(Material for this task)
☆ ☆ ☆ ☆ ☆ ☆ ☆
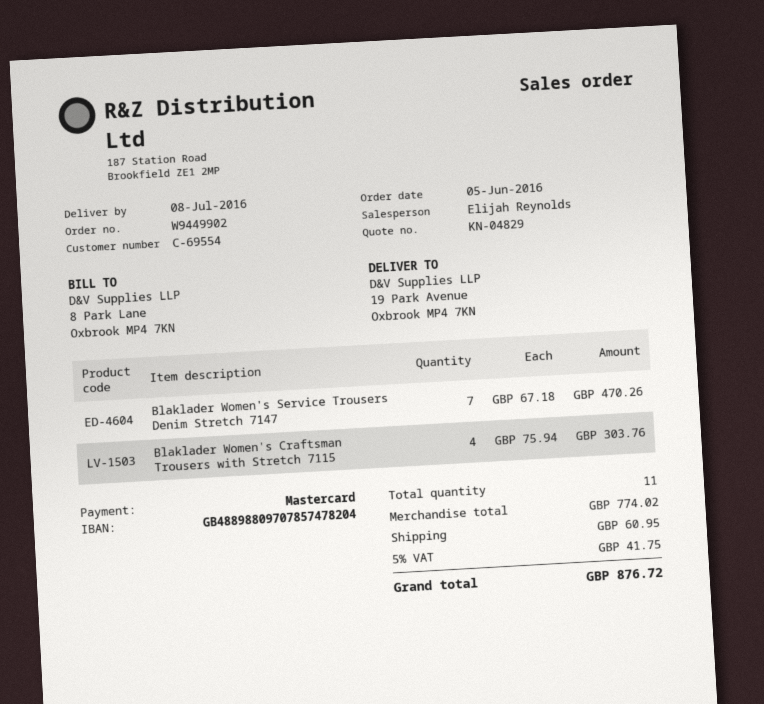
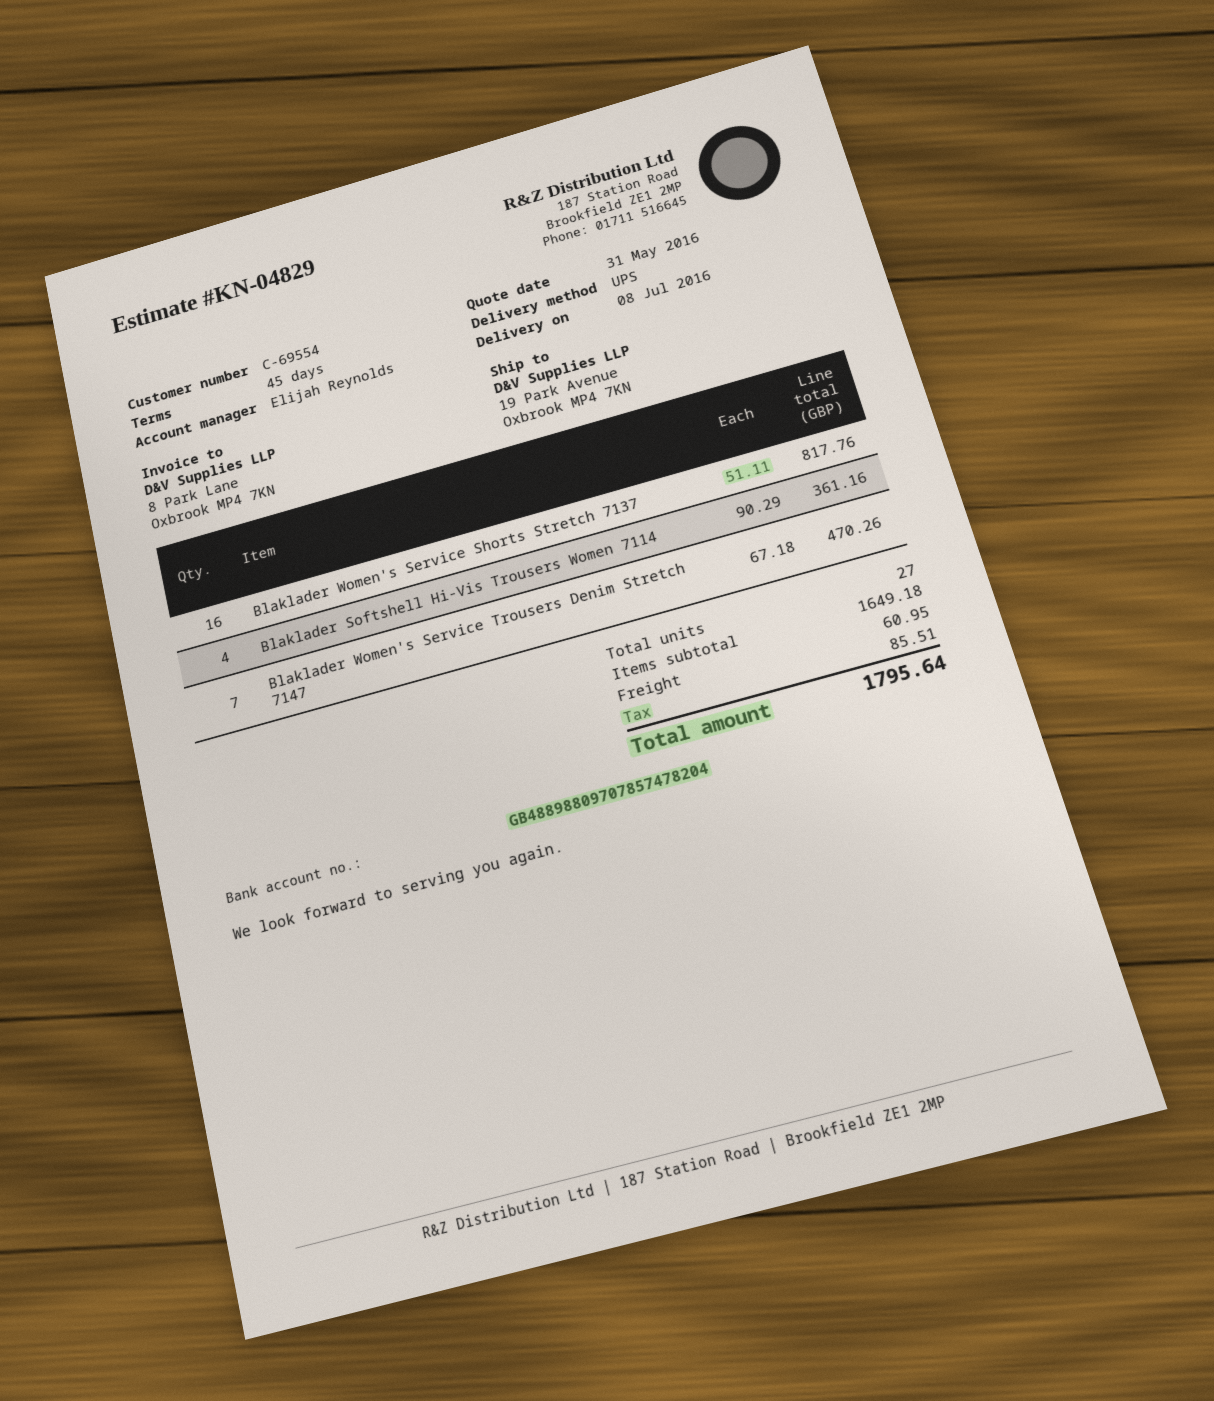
Blaklader Women's Craftsman Trousers with Stretch 7115: 4 x 75.94 = 303.76 -> none
Blaklader Women's Service Shorts Stretch 7137: none -> 16 x 51.11 = 817.76
Blaklader Softshell Hi-Vis Trousers Women 7114: none -> 4 x 90.29 = 361.16
total quantity: 11 -> 27
subtotal: 774.02 -> 1649.18
tax: 41.75 -> 85.51
total: 876.72 -> 1795.64

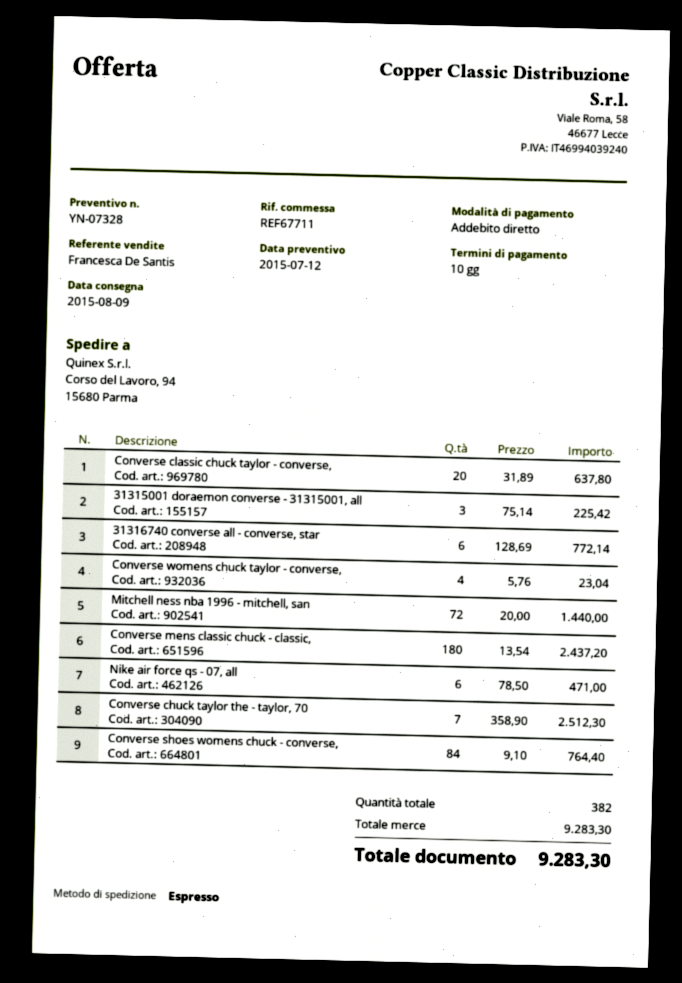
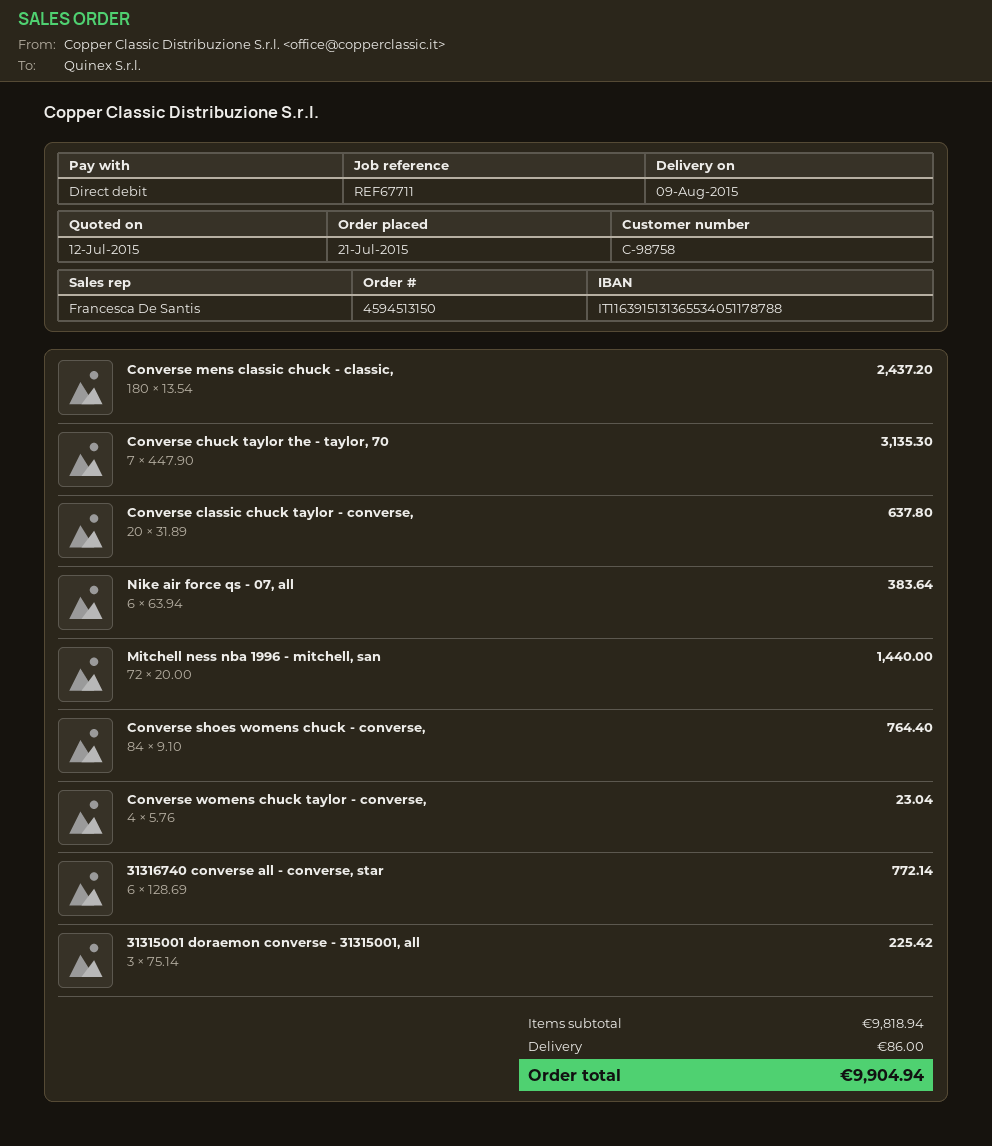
Nike air force qs - 07, all: 6 x 78.50 = 471.00 -> 6 x 63.94 = 383.64
Converse chuck taylor the - taylor, 70: 7 x 358.90 = 2512.30 -> 7 x 447.90 = 3135.30
subtotal: 9283.30 -> 9818.94
shipping: none -> 86.00
total: 9283.30 -> 9904.94

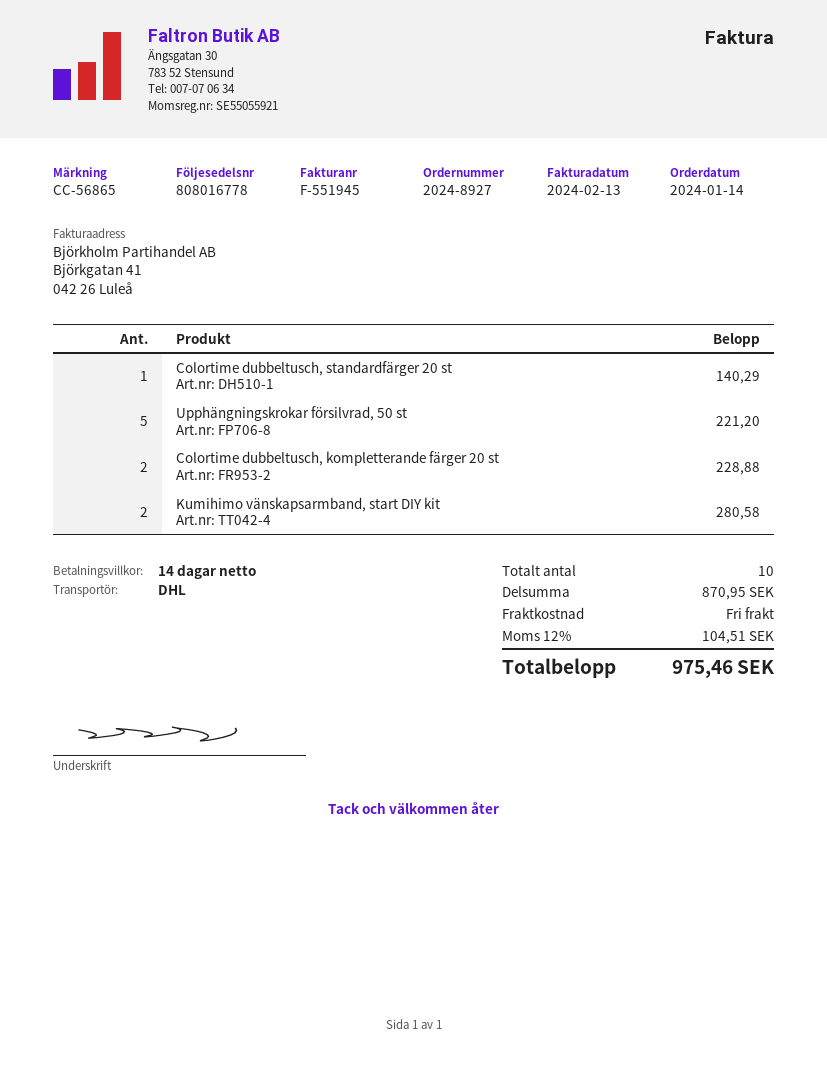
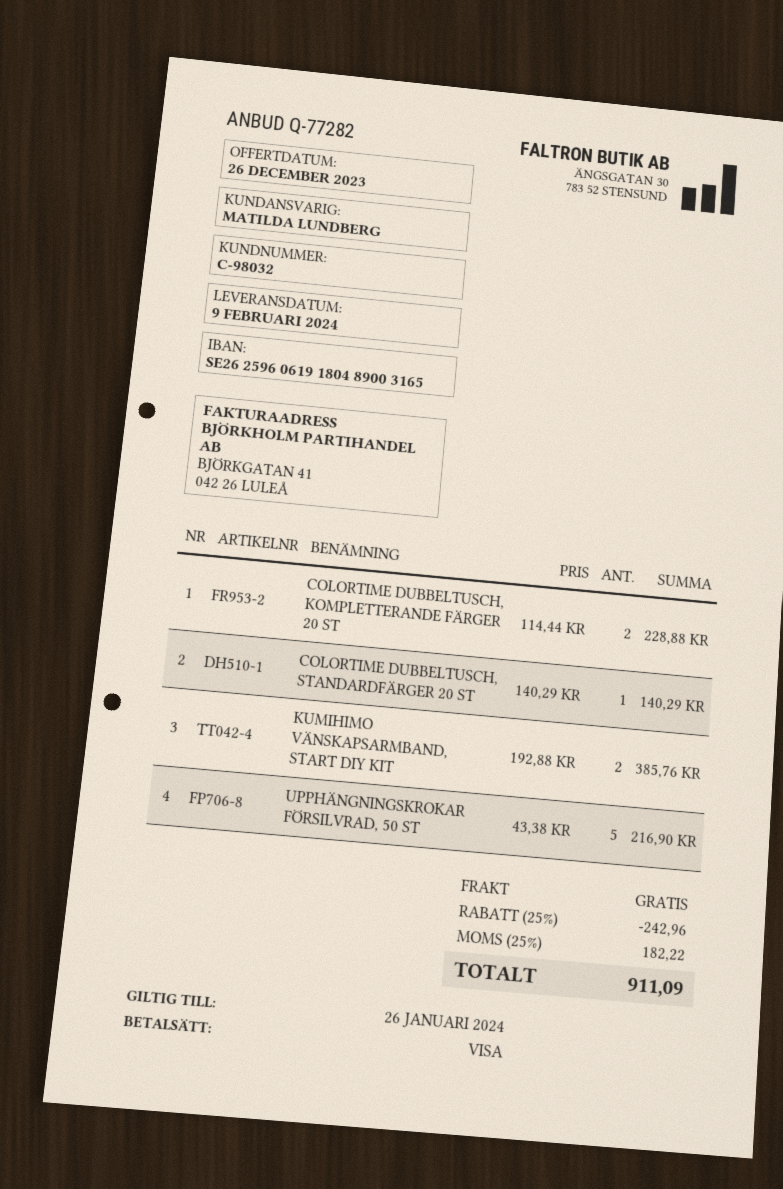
Upphängningskrokar försilvrad, 50 st: 5 for 221.20 -> 5 for 216.90
Kumihimo vänskapsarmband, start DIY kit: 2 for 280.58 -> 2 for 385.76
discount: none -> 25% = 242.96
tax: 12% = 104.51 -> 25% = 182.22
total: 975.46 -> 911.09

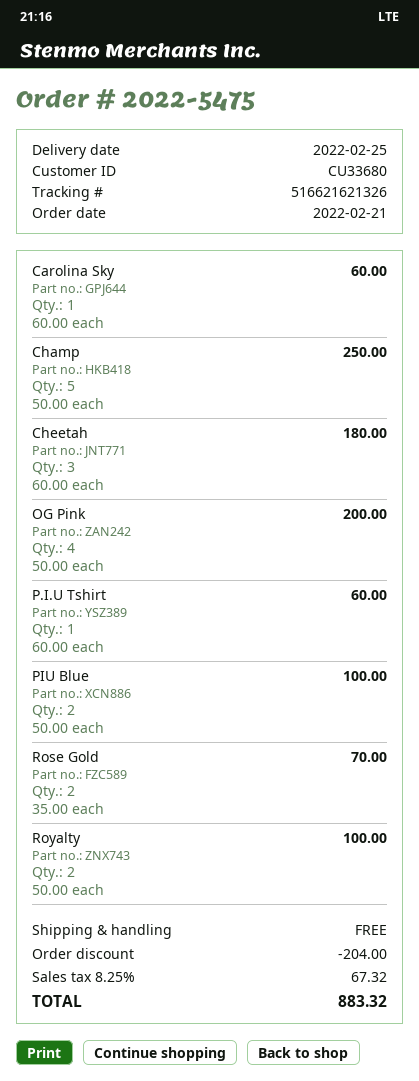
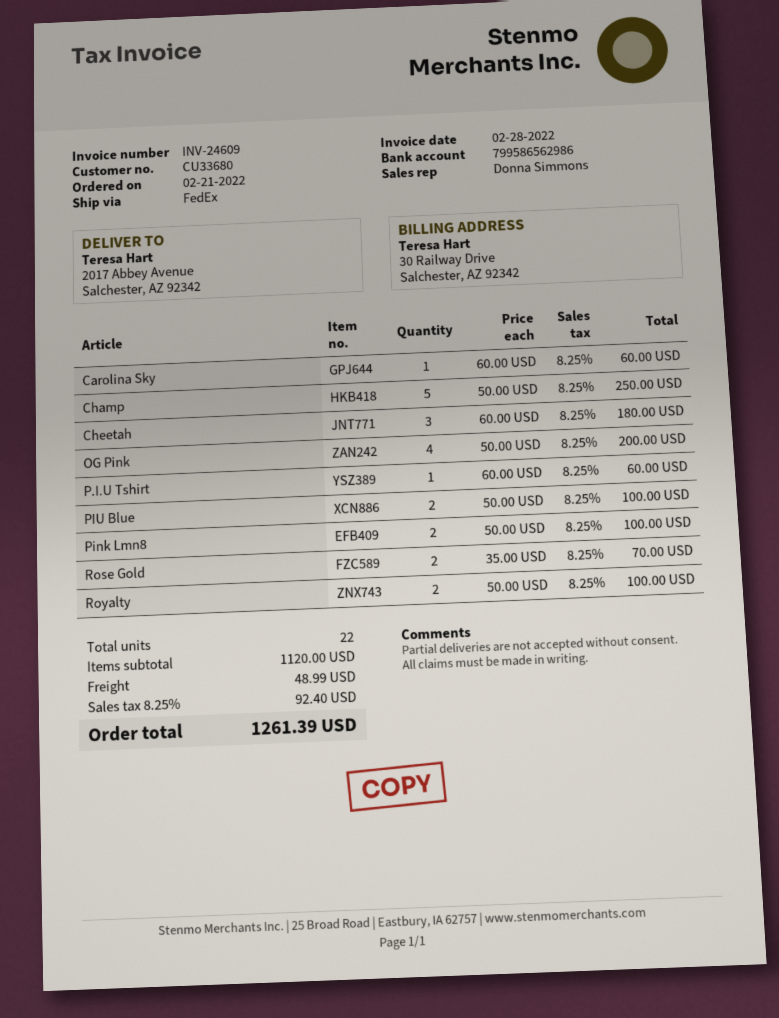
Pink Lmn8: none -> 2 x 50.00 = 100.00
discount: 204.00 -> none
shipping: 0.00 -> 48.99
tax: 8.25% = 67.32 -> 8.25% = 92.40
total: 883.32 -> 1261.39

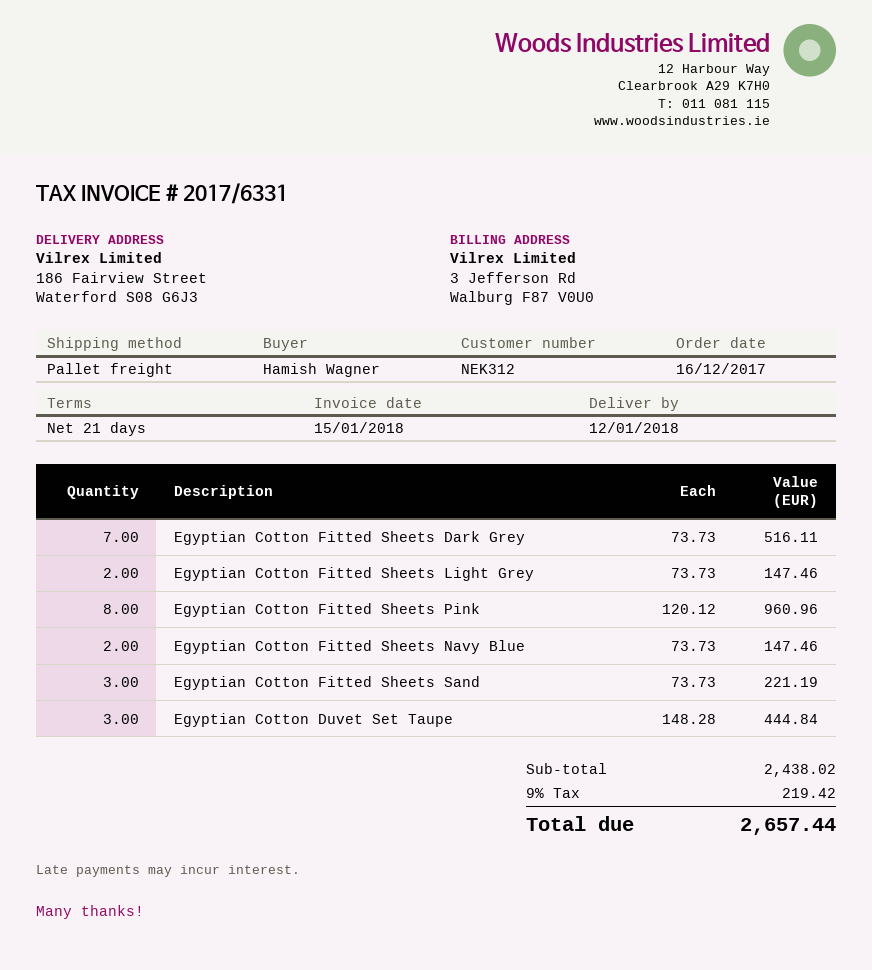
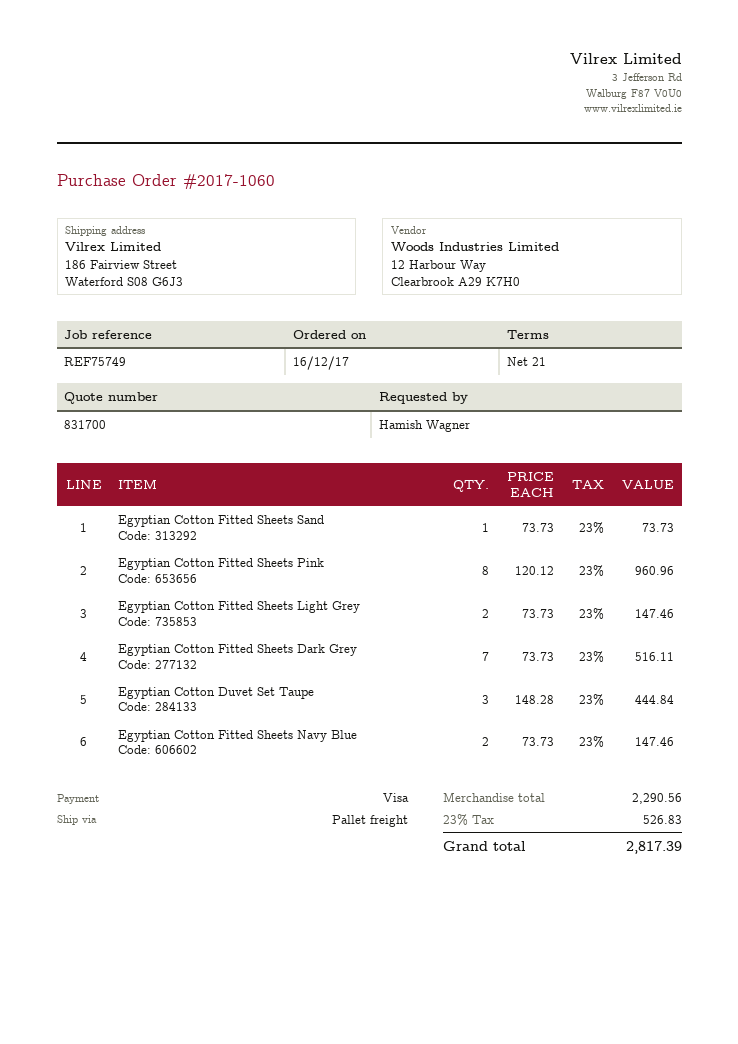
Egyptian Cotton Fitted Sheets Sand: 3 x 73.73 = 221.19 -> 1 x 73.73 = 73.73
subtotal: 2438.02 -> 2290.56
tax: 9% = 219.42 -> 23% = 526.83
total: 2657.44 -> 2817.39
☆ ☆ ☆ ☆ ☆ ☆ ☆
(Exercise prompt) The stretch above running from the line with "total quantity: 11 -> 27" through the line with "Converse chuck taylor" is all you should copy, exactly, leaving out the pictures.

(Written response)
total quantity: 11 -> 27
subtotal: 774.02 -> 1649.18
tax: 41.75 -> 85.51
total: 876.72 -> 1795.64

Nike air force qs - 07, all: 6 x 78.50 = 471.00 -> 6 x 63.94 = 383.64
Converse chuck taylor the - taylor, 70: 7 x 358.90 = 2512.30 -> 7 x 447.90 = 3135.30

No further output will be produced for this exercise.